14 October 2020

Social Media and Your Teen

Published by Stamford American School Hong Kong
Renovation-and-refit-projects

Social media is part of every teen's life and, let's face it, part of ours too. As parents, our first instinct is to keep our children away from any danger, and social media presents many. What concerns us is that many of the threats are hidden, and platforms continue to change and evolve, making it hard to keep up. So what can we do as parents to ensure our children are safe on social media without alienating them from their peers?

Responsible Usage

We know as parents, we won't always be there to protect our children from harm, whether it be crossing the road to their first broken heart. However, we can help by giving them the skills they need to use social media safely.
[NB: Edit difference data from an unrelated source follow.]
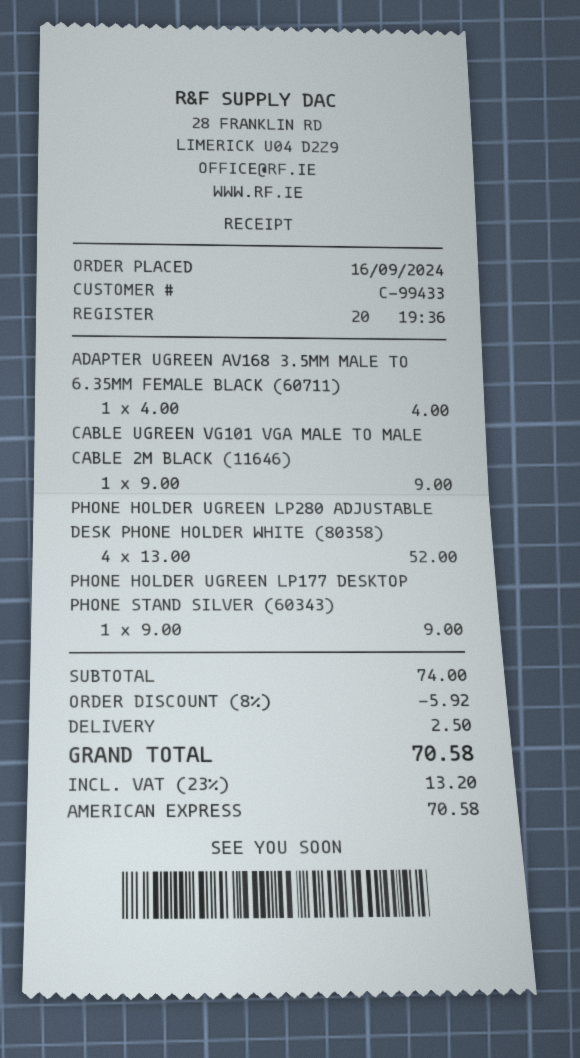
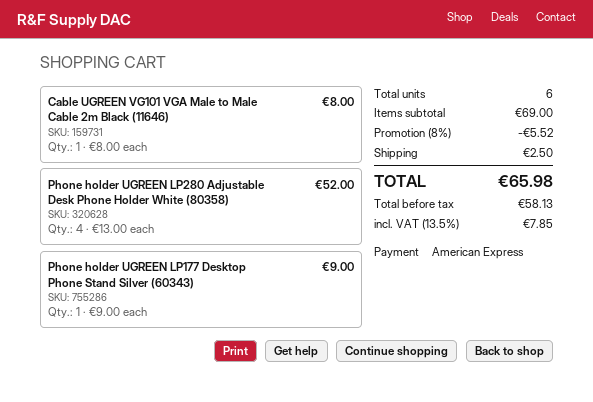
ADAPTER UGREEN AV168 3.5MM MALE TO 6.35MM FEMALE BLACK (60711): 1 x 4.00 = 4.00 -> none
CABLE UGREEN VG101 VGA MALE TO MALE CABLE 2M BLACK (11646): 1 x 9.00 = 9.00 -> 1 x 8.00 = 8.00
subtotal: 74.00 -> 69.00
discount: 8% = 5.92 -> 8% = 5.52
tax: 23% = 13.20 -> 13.5% = 7.85
total: 70.58 -> 65.98

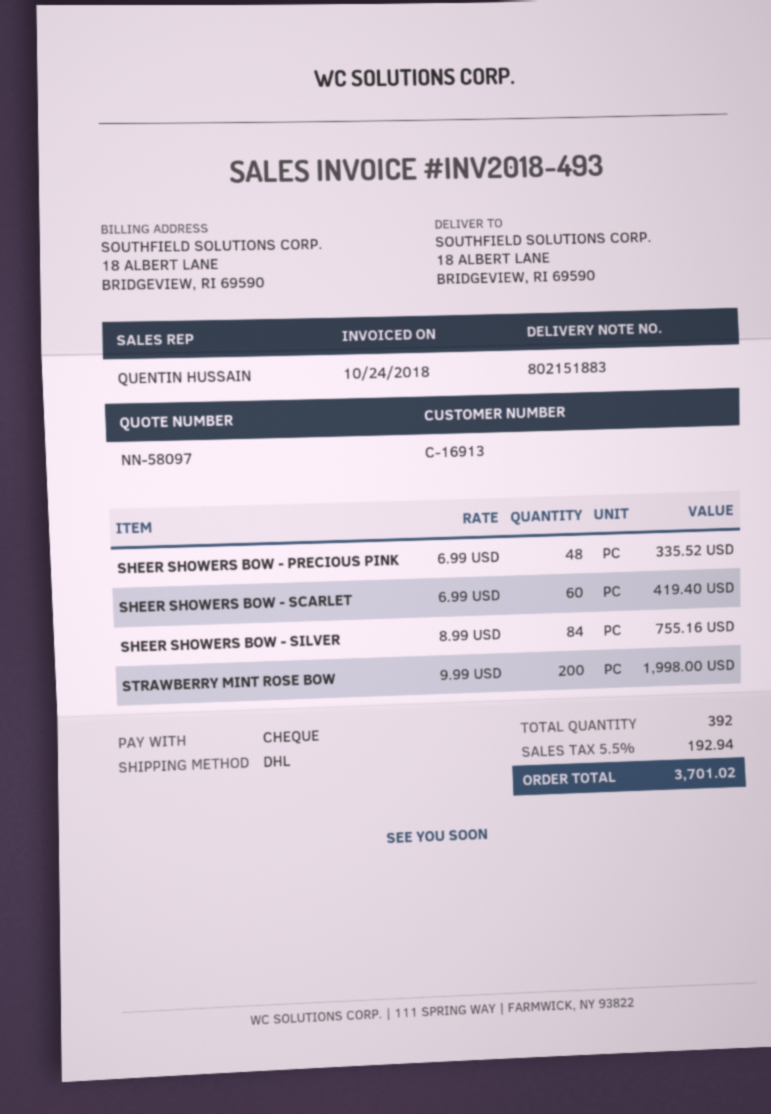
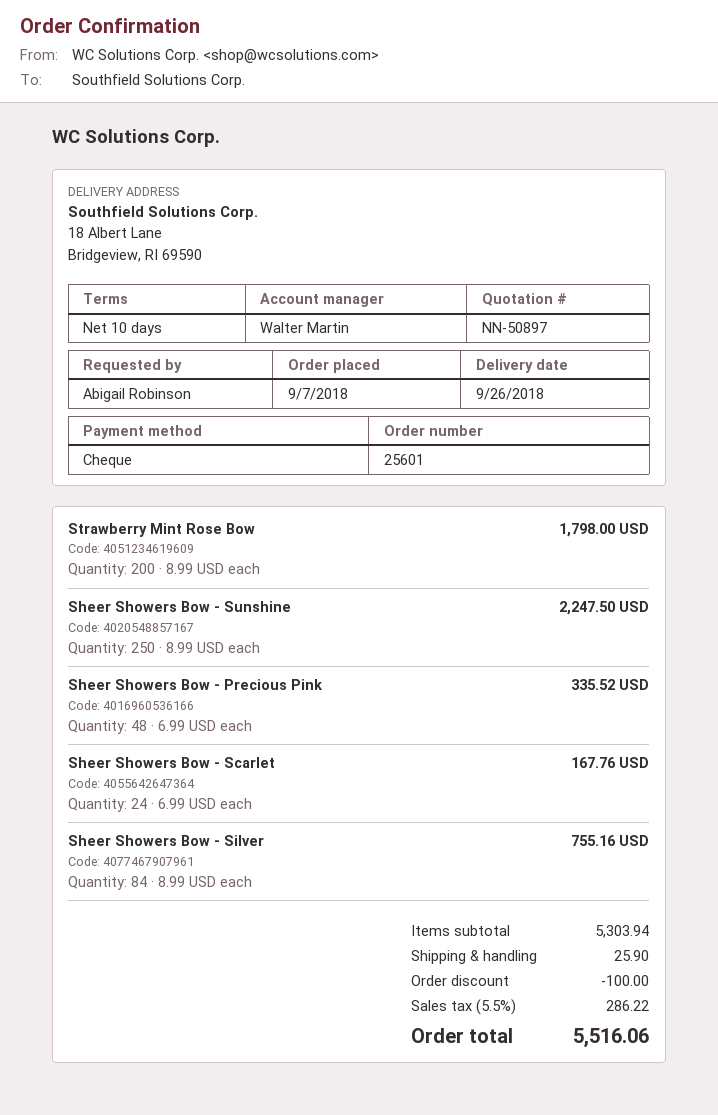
quote number: NN-58097 -> NN-50897
sales rep: QUENTIN HUSSAIN -> Walter Martin
SHEER SHOWERS BOW - SCARLET: 60 x 6.99 = 419.40 -> 24 x 6.99 = 167.76
STRAWBERRY MINT ROSE BOW: 200 x 9.99 = 1998.00 -> 200 x 8.99 = 1798.00
Sheer Showers Bow - Sunshine: none -> 250 x 8.99 = 2247.50
discount: none -> 100.00
shipping: none -> 25.90
tax: 5.5% = 192.94 -> 5.5% = 286.22
total: 3701.02 -> 5516.06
One excellent resource for educators and parents alike is "Common Sense Media". This is a great resource that outlines all the latest platforms and talks about their potential dangers. The goal here is not to get caught up in this aspect, but to realize that technologies range in safety. It is also crucial to have open discussions with your teen.

Rather than presenting your teen with data, some great conversation starters can include:

'What's your favorite app?'

'I know Facebook isn't cool anymore; what's cool these days?'

If specific social media sites that pose more significant risks are on your teen's list, it is essential to determine their understanding and awareness. It is also a great way to keep the open discussion ongoing and understand what they are using so you can help them set up some guidelines for responsible use.

After you better understand your teen's social media usage and awareness, you can set up a contract for use together. A contract is also essential as it ensures that expectations are clear, so if your teen is falling outside of them, you can have a candid discussion, for example, 'We agreed we would use x site for x. I see this month you have gone over that, is there a reason for this?' rather than, 'You are using x too much.' - we all know that in our teen's eyes, it will never be too much! A contract also puts them in charge of monitoring their usage rather than you as a parent being solely responsible for this task.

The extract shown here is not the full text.